=== Section Start ===
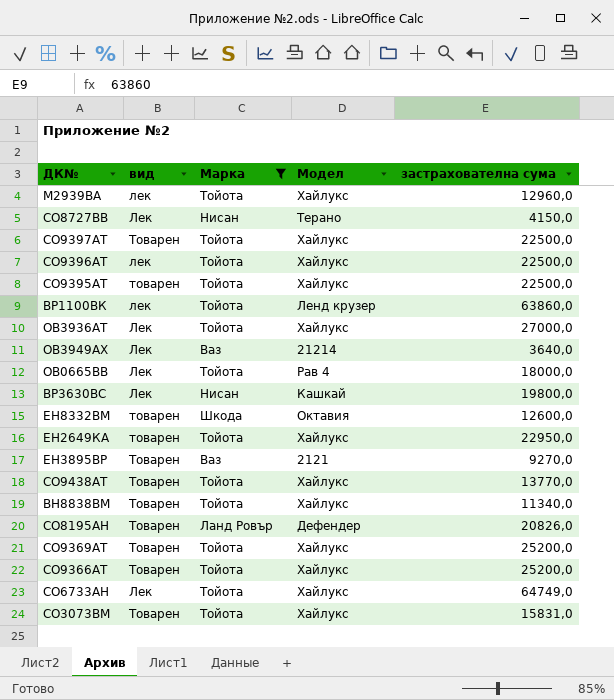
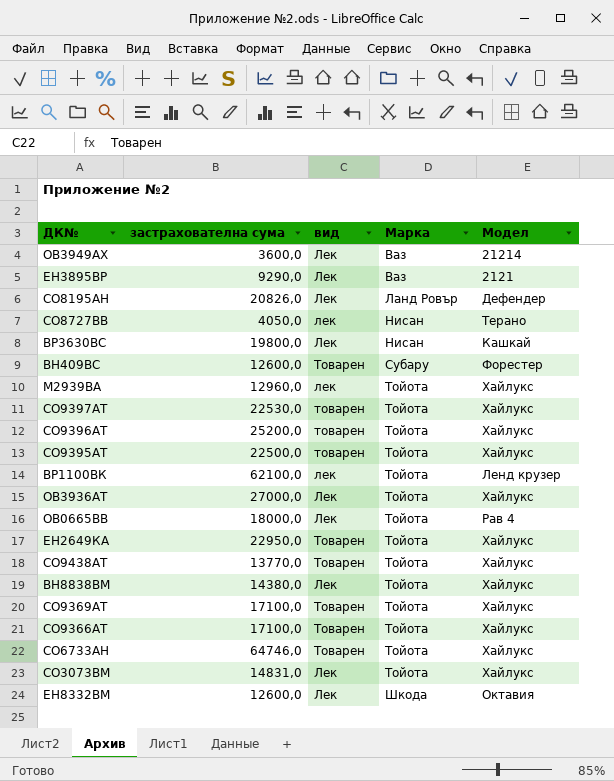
filter: Марка != Субару -> none
row order: none -> Марка ascending
column застрахователна сума | position: 5 -> 2
ОВ3949АХ | застрахователна сума: 3640,0 -> 3600,0
ЕН3895ВР | застрахователна сума: 9270,0 -> 9290,0
ЕН3895ВР | вид: Товарен -> Лек
СО8195АН | вид: Товарен -> Лек
СО8727ВВ | застрахователна сума: 4150,0 -> 4050,0
СО8727ВВ | вид: Лек -> лек
CO9397AT | застрахователна сума: 22500,0 -> 22530,0
CO9397AT | вид: Товарен -> товарен
CO9396AT | застрахователна сума: 22500,0 -> 25200,0
CO9396AT | вид: лек -> товарен
ВР1100ВК | застрахователна сума: 63860,0 -> 62100,0
ЕН2649КА | вид: товарен -> Товарен
ВН8838ВМ | застрахователна сума: 11340,0 -> 14380,0
ВН8838ВМ | вид: Товарен -> Лек
СО9369АТ | застрахователна сума: 25200,0 -> 17100,0
СО9366АТ | застрахователна сума: 25200,0 -> 17100,0
CO6733AH | застрахователна сума: 64749,0 -> 64746,0
CO6733AH | вид: Лек -> Товарен
СО3073ВМ | застрахователна сума: 15831,0 -> 14831,0
СО3073ВМ | вид: Товарен -> Лек
EH8332BM | вид: товарен -> Лек

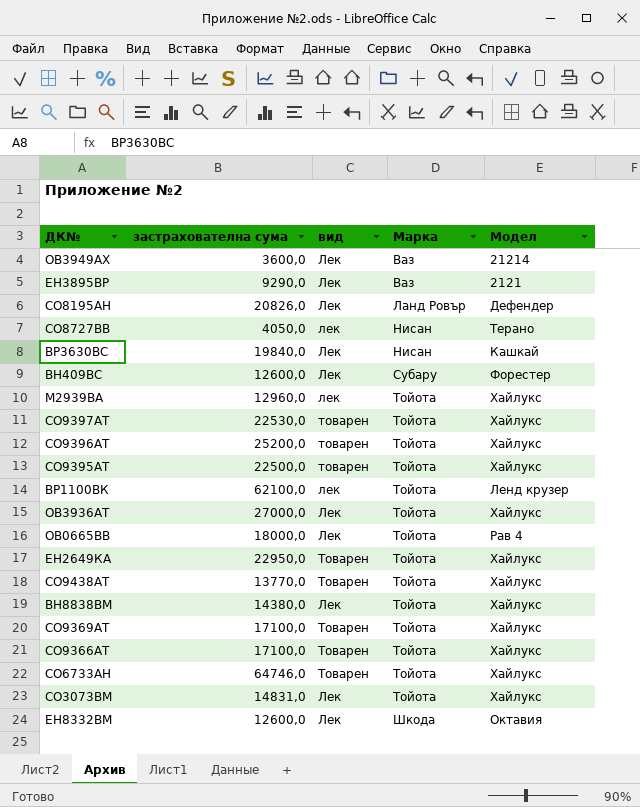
ВР3630ВС | застрахователна сума: 19800,0 -> 19840,0
ВН409ВС | вид: Товарен -> Лек

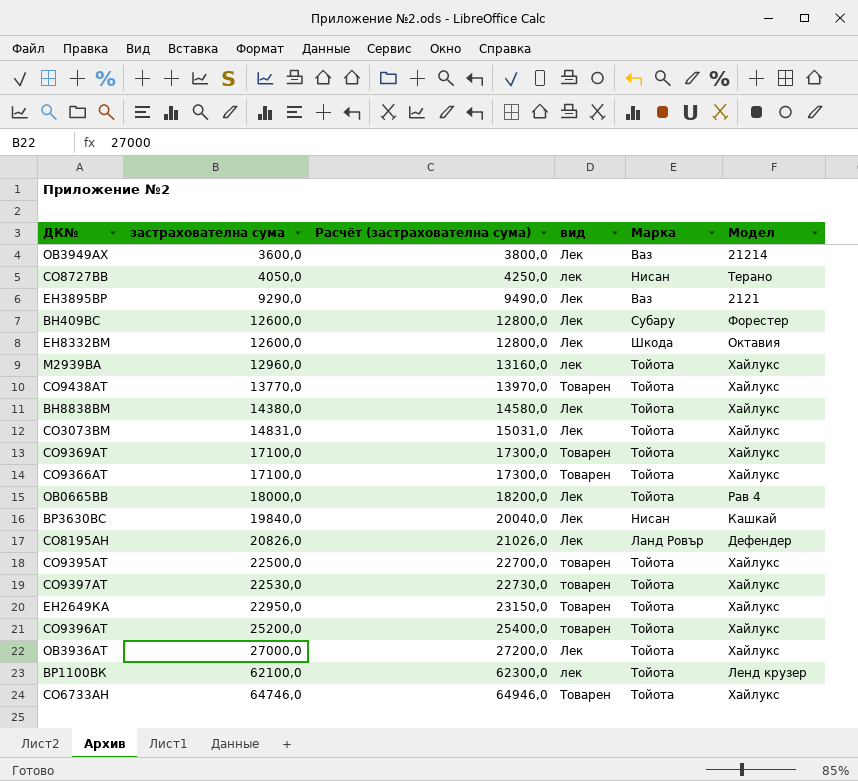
row order: Марка ascending -> застрахователна сума ascending
column Расчёт (застрахователна сума) | formula: none -> [застрахователна сума] + 200

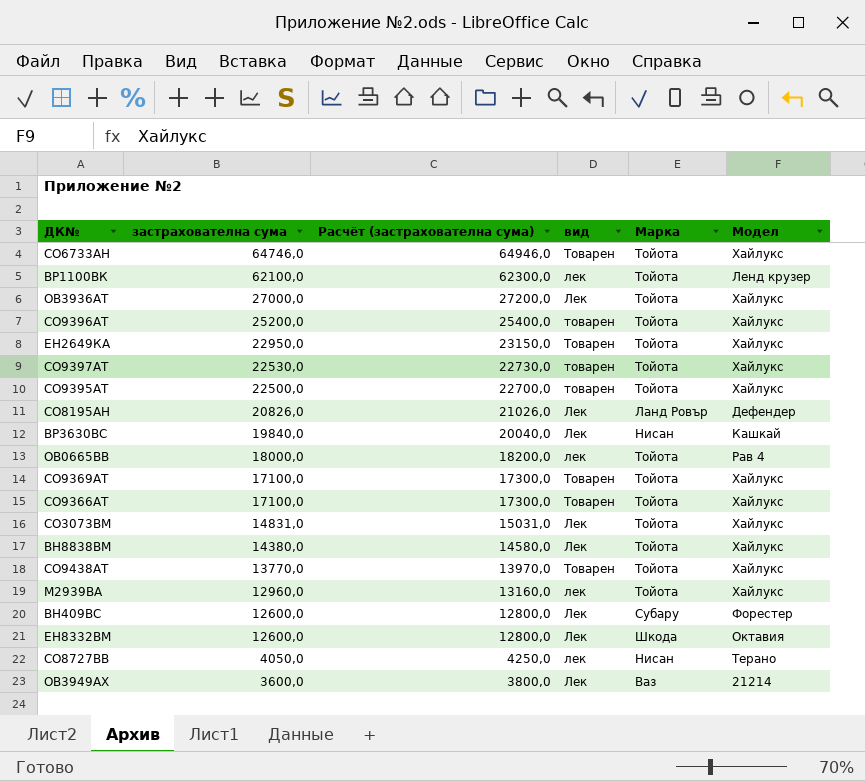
row order: застрахователна сума ascending -> застрахователна сума descending
row ЕН3895ВР: 9290,0 | 9490,0 | Лек | Ваз | 2121 -> none
ОВ0665ВВ | вид: Лек -> лек

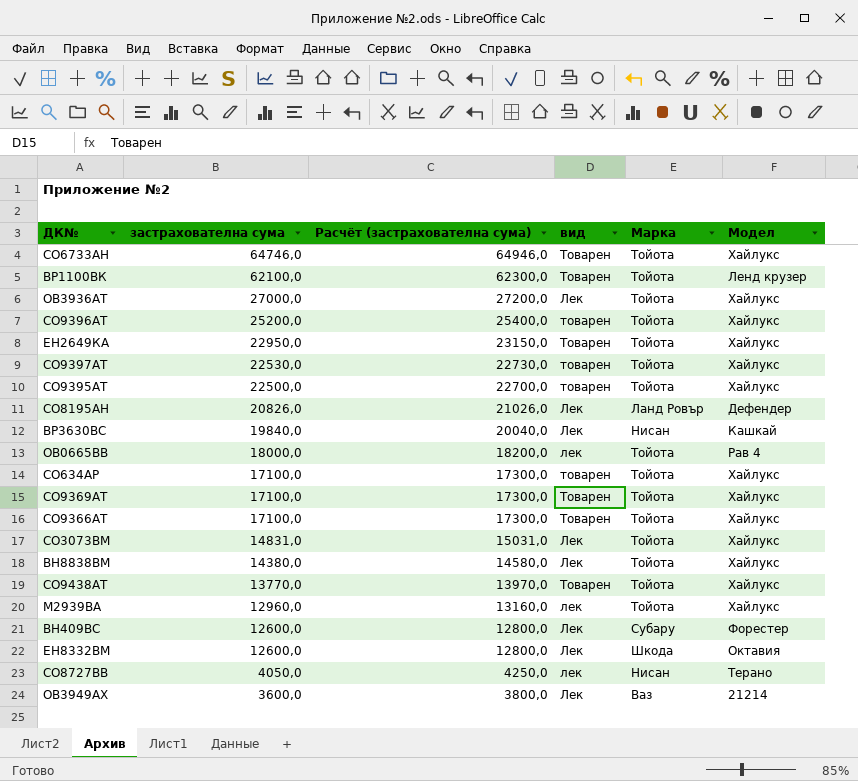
ВР1100ВК | вид: лек -> Товарен
row CO634AP: none -> 17100,0 | 17300,0 | товарен | Тойота | Хайлукс

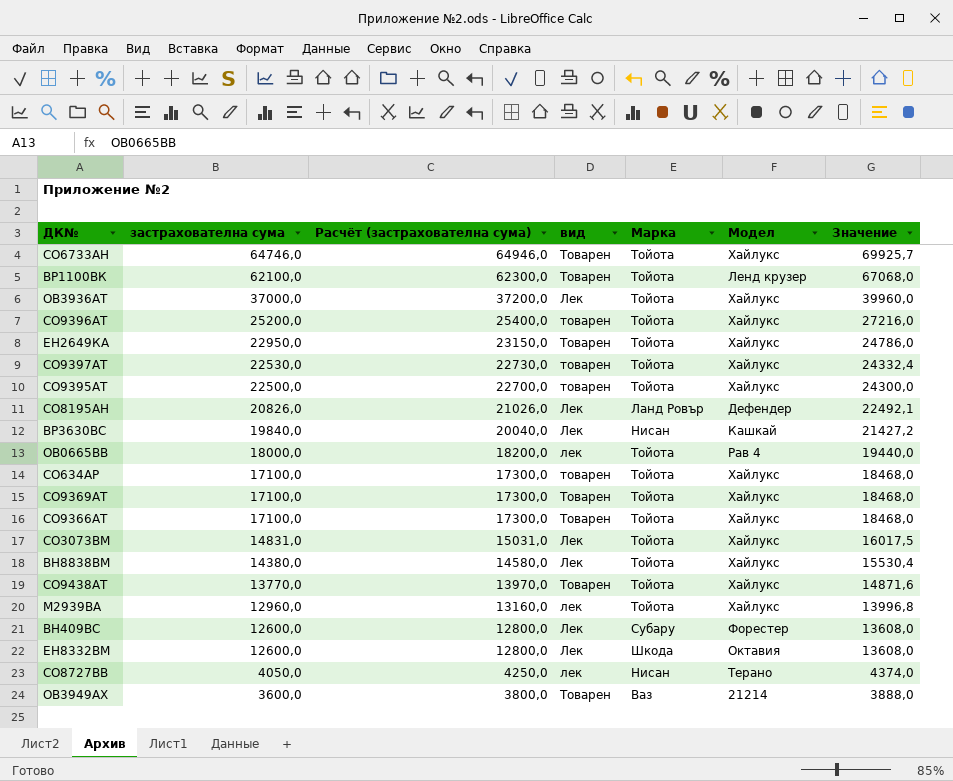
column Значение | formula: none -> [застрахователна сума] * 1,08
ОВ3936АТ | застрахователна сума: 27000,0 -> 37000,0
ОВ3936АТ | Расчёт (застрахователна сума): 27200,0 -> 37200,0
ОВ3949АХ | вид: Лек -> Товарен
=== Section End ===
EXERCISE DESCRIPTION: Without including any pictures, reproduce the data exactly.

WRITTEN RESPONSE:
filter: Марка != Субару -> none
row order: none -> Марка ascending
column застрахователна сума | position: 5 -> 2
ОВ3949АХ | застрахователна сума: 3640,0 -> 3600,0
ЕН3895ВР | застрахователна сума: 9270,0 -> 9290,0
ЕН3895ВР | вид: Товарен -> Лек
СО8195АН | вид: Товарен -> Лек
СО8727ВВ | застрахователна сума: 4150,0 -> 4050,0
СО8727ВВ | вид: Лек -> лек
CO9397AT | застрахователна сума: 22500,0 -> 22530,0
CO9397AT | вид: Товарен -> товарен
CO9396AT | застрахователна сума: 22500,0 -> 25200,0
CO9396AT | вид: лек -> товарен
ВР1100ВК | застрахователна сума: 63860,0 -> 62100,0
ЕН2649КА | вид: товарен -> Товарен
ВН8838ВМ | застрахователна сума: 11340,0 -> 14380,0
ВН8838ВМ | вид: Товарен -> Лек
СО9369АТ | застрахователна сума: 25200,0 -> 17100,0
СО9366АТ | застрахователна сума: 25200,0 -> 17100,0
CO6733AH | застрахователна сума: 64749,0 -> 64746,0
CO6733AH | вид: Лек -> Товарен
СО3073ВМ | застрахователна сума: 15831,0 -> 14831,0
СО3073ВМ | вид: Товарен -> Лек
EH8332BM | вид: товарен -> Лек

ВР3630ВС | застрахователна сума: 19800,0 -> 19840,0
ВН409ВС | вид: Товарен -> Лек

row order: Марка ascending -> застрахователна сума ascending
column Расчёт (застрахователна сума) | formula: none -> [застрахователна сума] + 200

row order: застрахователна сума ascending -> застрахователна сума descending
row ЕН3895ВР: 9290,0 | 9490,0 | Лек | Ваз | 2121 -> none
ОВ0665ВВ | вид: Лек -> лек

ВР1100ВК | вид: лек -> Товарен
row CO634AP: none -> 17100,0 | 17300,0 | товарен | Тойота | Хайлукс

column Значение | formula: none -> [застрахователна сума] * 1,08
ОВ3936АТ | застрахователна сума: 27000,0 -> 37000,0
ОВ3936АТ | Расчёт (застрахователна сума): 27200,0 -> 37200,0
ОВ3949АХ | вид: Лек -> Товарен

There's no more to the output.